• EXERCISE DATA
★ ★ ★ ★ ★

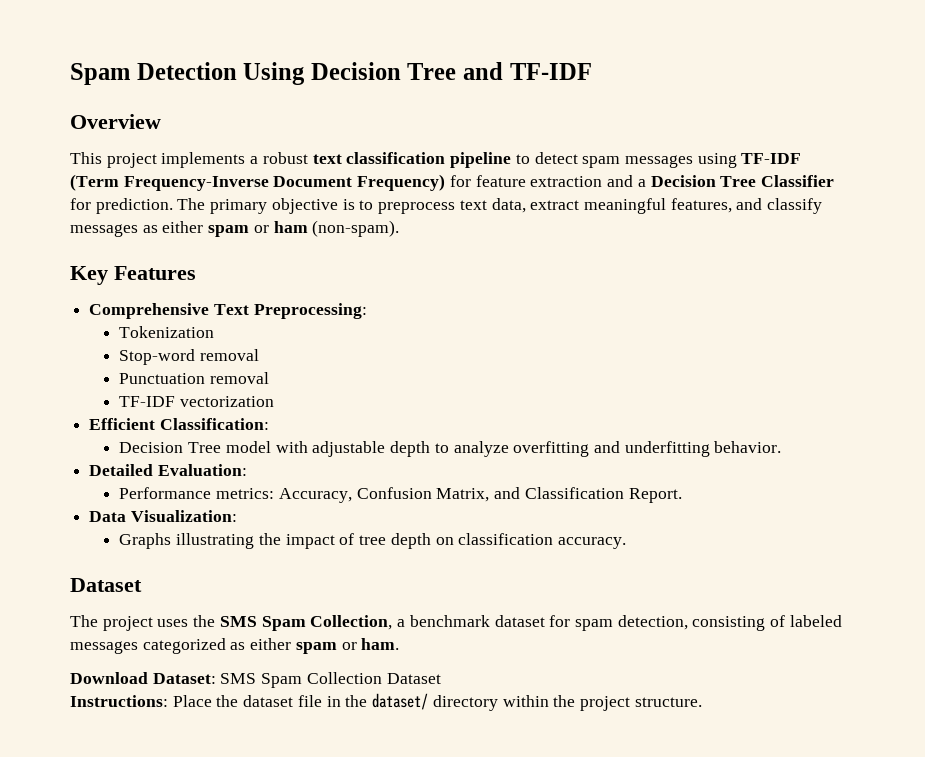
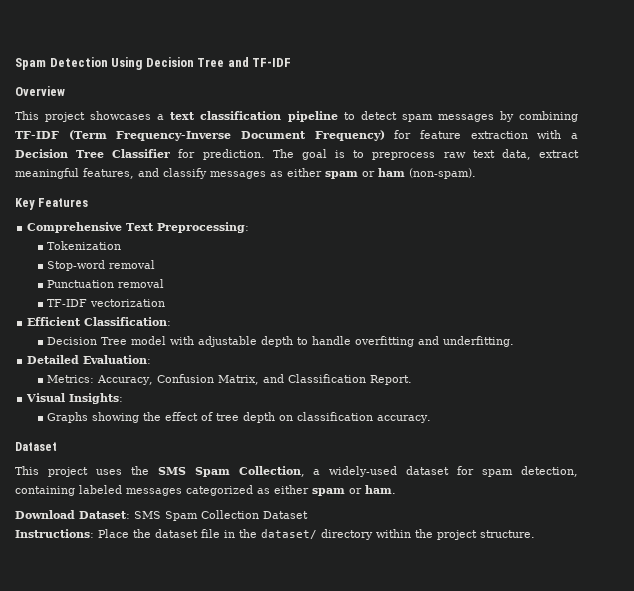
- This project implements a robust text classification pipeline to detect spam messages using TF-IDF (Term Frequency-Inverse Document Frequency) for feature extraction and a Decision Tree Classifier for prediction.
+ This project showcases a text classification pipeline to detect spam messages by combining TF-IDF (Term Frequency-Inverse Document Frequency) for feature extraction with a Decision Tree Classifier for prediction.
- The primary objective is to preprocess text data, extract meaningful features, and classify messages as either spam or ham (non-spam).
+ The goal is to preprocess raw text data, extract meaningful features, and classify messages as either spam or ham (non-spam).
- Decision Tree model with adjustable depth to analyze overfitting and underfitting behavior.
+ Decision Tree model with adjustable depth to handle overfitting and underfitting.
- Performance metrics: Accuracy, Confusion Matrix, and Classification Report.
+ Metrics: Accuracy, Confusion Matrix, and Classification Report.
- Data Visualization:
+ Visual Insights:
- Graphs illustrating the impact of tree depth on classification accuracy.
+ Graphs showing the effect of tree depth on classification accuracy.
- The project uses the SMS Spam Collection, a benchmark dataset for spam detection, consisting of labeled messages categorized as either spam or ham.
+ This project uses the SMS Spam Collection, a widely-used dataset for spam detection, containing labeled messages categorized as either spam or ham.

★ ★ ★ ★ ★

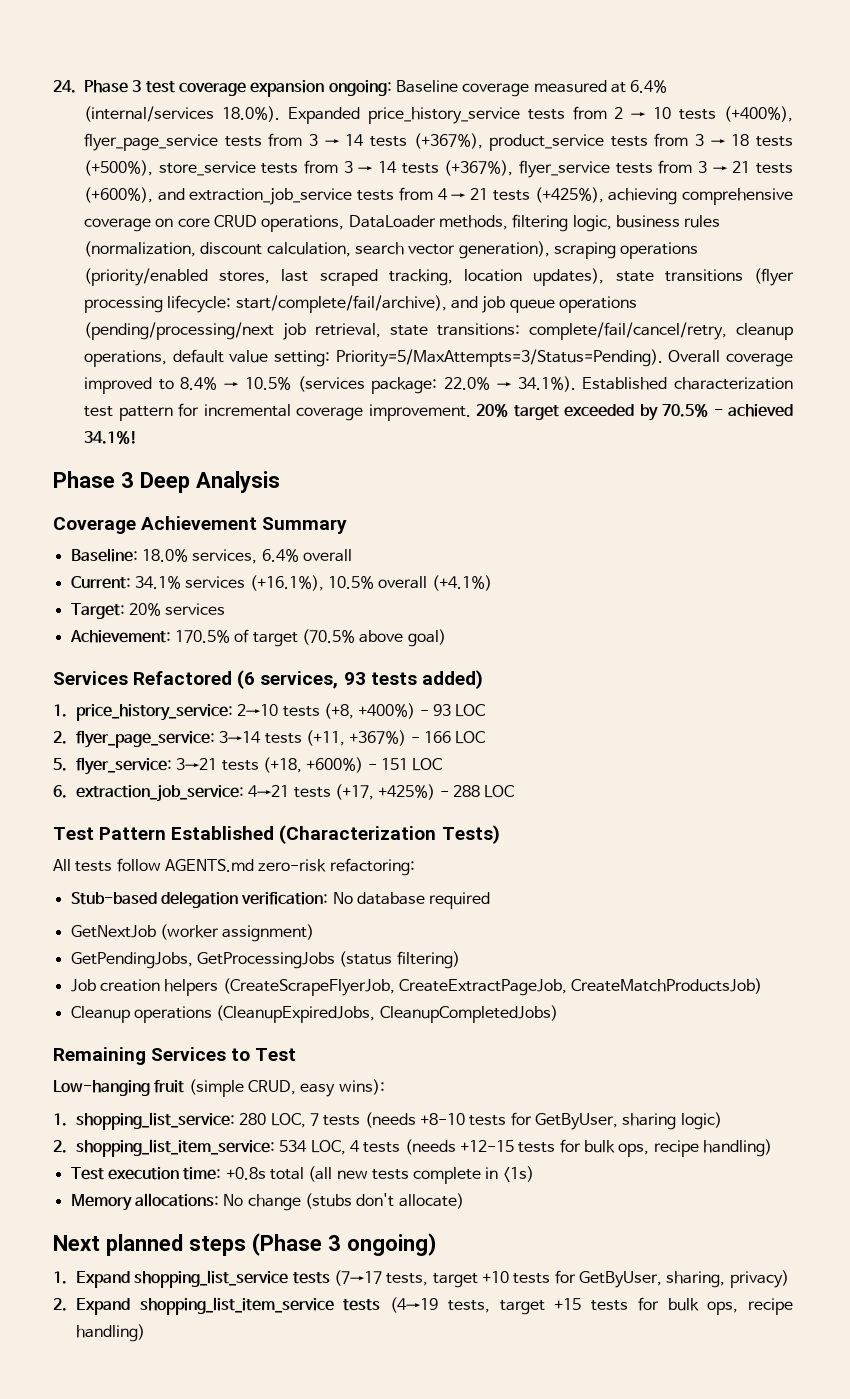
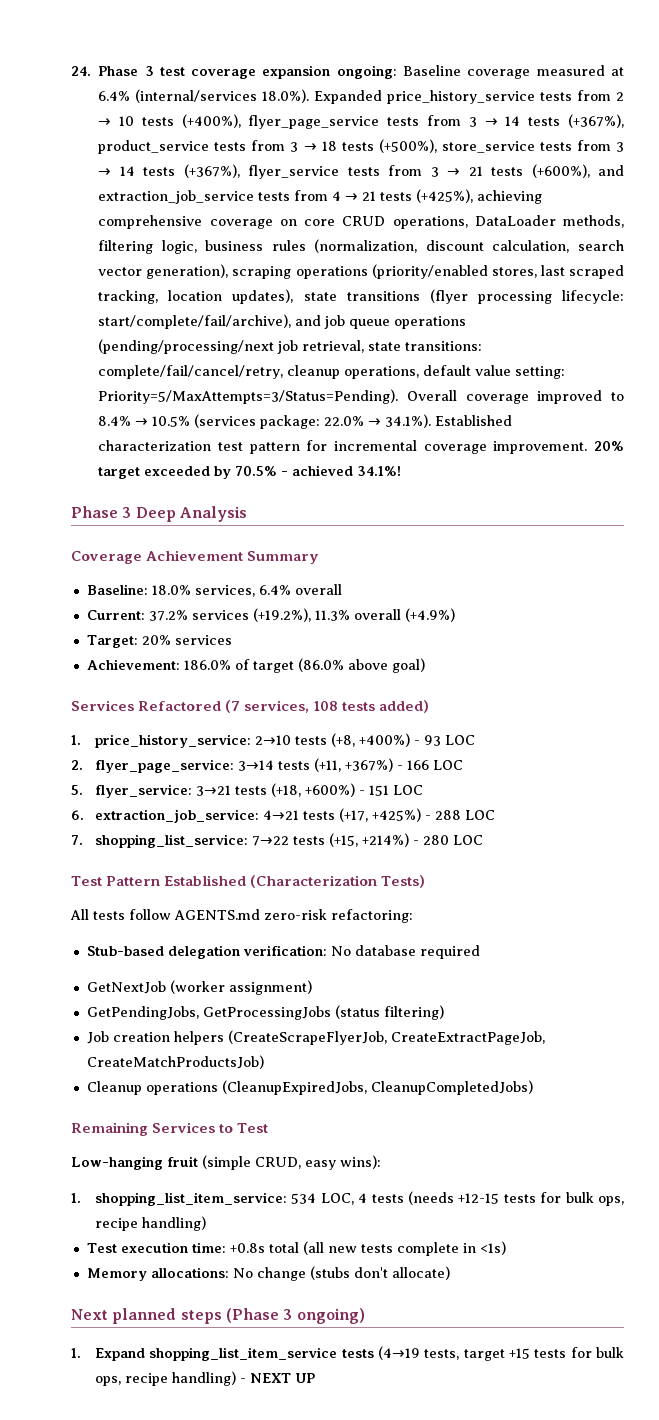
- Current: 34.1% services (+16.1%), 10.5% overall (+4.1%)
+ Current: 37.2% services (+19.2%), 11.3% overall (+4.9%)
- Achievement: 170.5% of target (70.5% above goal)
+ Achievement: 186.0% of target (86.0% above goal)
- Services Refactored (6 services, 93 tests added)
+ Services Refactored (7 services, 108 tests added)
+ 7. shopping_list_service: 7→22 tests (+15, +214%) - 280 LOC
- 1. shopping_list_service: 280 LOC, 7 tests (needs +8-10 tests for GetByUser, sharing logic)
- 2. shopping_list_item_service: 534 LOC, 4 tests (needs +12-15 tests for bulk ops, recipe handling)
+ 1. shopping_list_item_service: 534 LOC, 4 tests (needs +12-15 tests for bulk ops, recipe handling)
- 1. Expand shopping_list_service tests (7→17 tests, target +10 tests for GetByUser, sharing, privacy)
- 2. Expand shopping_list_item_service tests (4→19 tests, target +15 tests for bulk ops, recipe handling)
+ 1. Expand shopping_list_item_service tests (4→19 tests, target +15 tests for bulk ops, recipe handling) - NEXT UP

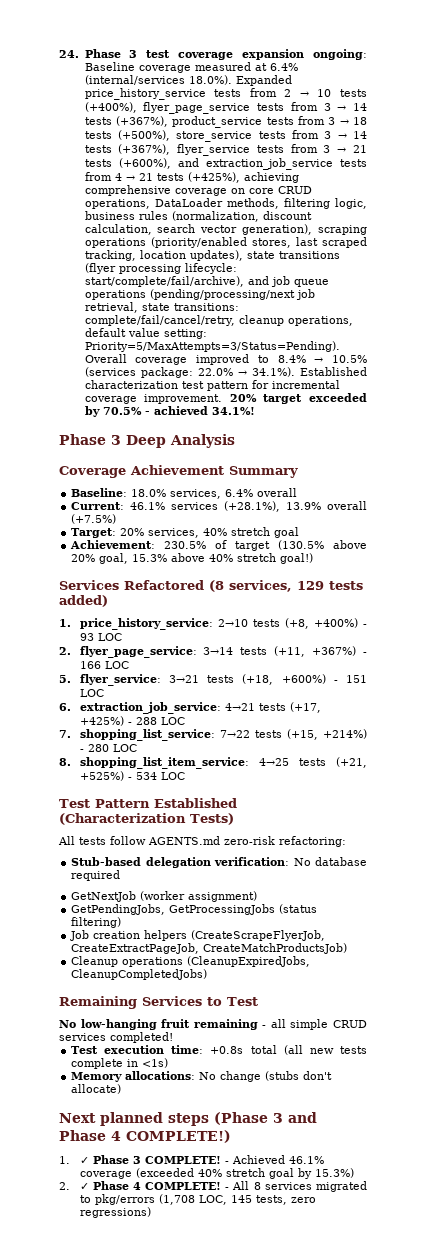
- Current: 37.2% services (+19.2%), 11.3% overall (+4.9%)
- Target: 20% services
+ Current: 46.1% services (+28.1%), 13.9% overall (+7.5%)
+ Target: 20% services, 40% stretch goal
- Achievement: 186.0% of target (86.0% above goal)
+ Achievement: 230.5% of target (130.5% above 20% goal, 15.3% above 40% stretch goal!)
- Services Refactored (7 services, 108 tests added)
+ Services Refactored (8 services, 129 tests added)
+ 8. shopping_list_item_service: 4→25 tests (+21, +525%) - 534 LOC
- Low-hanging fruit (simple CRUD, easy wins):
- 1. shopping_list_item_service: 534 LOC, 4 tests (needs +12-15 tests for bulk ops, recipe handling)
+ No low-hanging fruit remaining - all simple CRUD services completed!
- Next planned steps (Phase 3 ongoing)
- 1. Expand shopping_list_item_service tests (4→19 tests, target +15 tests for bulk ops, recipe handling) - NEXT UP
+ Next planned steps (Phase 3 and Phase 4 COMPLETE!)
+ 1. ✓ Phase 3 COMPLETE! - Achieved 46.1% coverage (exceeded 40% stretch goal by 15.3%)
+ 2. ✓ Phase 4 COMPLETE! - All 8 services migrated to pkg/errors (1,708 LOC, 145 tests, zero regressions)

★ ★ ★ ★ ★

• WORK REQUEST
Your answer should be the exact lines above from the one with "- This project" through the one with "This project uses", both included, and nothing besides.

• OUTPUT OF THE TASK
- This project implements a robust text classification pipeline to detect spam messages using TF-IDF (Term Frequency-Inverse Document Frequency) for feature extraction and a Decision Tree Classifier for prediction.
+ This project showcases a text classification pipeline to detect spam messages by combining TF-IDF (Term Frequency-Inverse Document Frequency) for feature extraction with a Decision Tree Classifier for prediction.
- The primary objective is to preprocess text data, extract meaningful features, and classify messages as either spam or ham (non-spam).
+ The goal is to preprocess raw text data, extract meaningful features, and classify messages as either spam or ham (non-spam).
- Decision Tree model with adjustable depth to analyze overfitting and underfitting behavior.
+ Decision Tree model with adjustable depth to handle overfitting and underfitting.
- Performance metrics: Accuracy, Confusion Matrix, and Classification Report.
+ Metrics: Accuracy, Confusion Matrix, and Classification Report.
- Data Visualization:
+ Visual Insights:
- Graphs illustrating the impact of tree depth on classification accuracy.
+ Graphs showing the effect of tree depth on classification accuracy.
- The project uses the SMS Spam Collection, a benchmark dataset for spam detection, consisting of labeled messages categorized as either spam or ham.
+ This project uses the SMS Spam Collection, a widely-used dataset for spam detection, containing labeled messages categorized as either spam or ham.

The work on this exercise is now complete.